Behold - I Give You Messiah for Mac OS X
Yes, you understood it correctly. [Messiah] 1 is able to run on the [new Intel Macs] 2. And I am not talking about [BootCamp] 3 here fellows. I am talking about not having to restart your Mac to run Messiah. Being able to check mail or work in your favourite Mac application and simultaneously running the 3D character animation software Messiah. Don’t believe me? Here is the proof:
What you see on the above image is Messiah running on [an emulated Windows environment called Parallels Workstation] 4. Take a look at the FPS counter in the perspective view of Messiah. It runs realtime and blazingly fast!! I nearly died of excitement yesterday seeing this. Everything looks great and fast and… I am getting goose bumps again.
It runs perfect from a performance point of view as far as I can tell. Unfortunately my PC just died and I have no real test scenes available. So if someone has a nice and heavy scene for me to test on the virtualized Messiah - please be my guest. I’d love to test it out further.
One downside exists, however. The mouse input seems kind of broken. Whenever I try to change values by dragging (a slider in the properties tabs, the edit sphere, the perspective view) Messiah only adds the numbers in one direction. Meaning, when I increase the x translate and then drag in the other direction to decrease it, the value doesn’t decrease but just increases further. This could be a real show stopper, if it stays unresolved.
But I am sure some smart guy out there finds a solution.
Update: Check out my screen capture of Messiah running under OS X.
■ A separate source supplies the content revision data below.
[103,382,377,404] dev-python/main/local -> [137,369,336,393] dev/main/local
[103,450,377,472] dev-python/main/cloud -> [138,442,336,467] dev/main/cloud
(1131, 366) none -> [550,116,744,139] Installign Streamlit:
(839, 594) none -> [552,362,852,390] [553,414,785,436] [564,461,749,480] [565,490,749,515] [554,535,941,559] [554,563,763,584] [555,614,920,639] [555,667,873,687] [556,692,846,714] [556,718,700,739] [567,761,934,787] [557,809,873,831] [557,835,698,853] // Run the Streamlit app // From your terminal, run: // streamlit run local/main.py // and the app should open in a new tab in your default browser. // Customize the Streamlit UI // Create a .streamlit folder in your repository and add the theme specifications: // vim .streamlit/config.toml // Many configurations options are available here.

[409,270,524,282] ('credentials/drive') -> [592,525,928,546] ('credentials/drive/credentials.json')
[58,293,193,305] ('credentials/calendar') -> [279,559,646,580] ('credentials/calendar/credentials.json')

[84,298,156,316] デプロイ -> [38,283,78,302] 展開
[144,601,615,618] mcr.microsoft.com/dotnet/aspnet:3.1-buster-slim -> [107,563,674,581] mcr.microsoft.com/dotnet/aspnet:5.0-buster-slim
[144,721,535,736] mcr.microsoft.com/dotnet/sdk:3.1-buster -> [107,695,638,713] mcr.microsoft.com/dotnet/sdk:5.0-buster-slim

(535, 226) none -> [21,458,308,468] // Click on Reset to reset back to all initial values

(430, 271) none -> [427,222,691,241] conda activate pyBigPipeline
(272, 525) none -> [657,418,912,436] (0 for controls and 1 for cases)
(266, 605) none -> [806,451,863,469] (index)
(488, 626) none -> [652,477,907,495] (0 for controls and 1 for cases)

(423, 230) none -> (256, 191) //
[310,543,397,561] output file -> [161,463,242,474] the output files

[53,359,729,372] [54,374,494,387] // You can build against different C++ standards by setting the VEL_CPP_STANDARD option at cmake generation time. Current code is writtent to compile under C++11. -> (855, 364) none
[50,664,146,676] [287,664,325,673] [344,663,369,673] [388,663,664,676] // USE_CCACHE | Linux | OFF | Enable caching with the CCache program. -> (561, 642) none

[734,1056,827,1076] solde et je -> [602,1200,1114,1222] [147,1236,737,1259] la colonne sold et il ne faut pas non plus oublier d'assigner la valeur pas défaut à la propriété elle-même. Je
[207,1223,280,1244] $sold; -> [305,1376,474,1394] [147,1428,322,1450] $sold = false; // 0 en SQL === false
###Following are comments from the old blog
torncanvas Says:
How did you get your hands on an accelerated version of Parallels? Or is it accelerated? What is going on here?
AlexK Says:
No, this version is not accelerated. It is the same 15 day trial you can download for yourself torncanvas. No tricks, no bells and whistles. I didn’t even install any Windows update. This is just a plain Service Pack 1 install. Nothing more -except the parallels graphics driver of course, which allows to use resolutions higher then 800×600.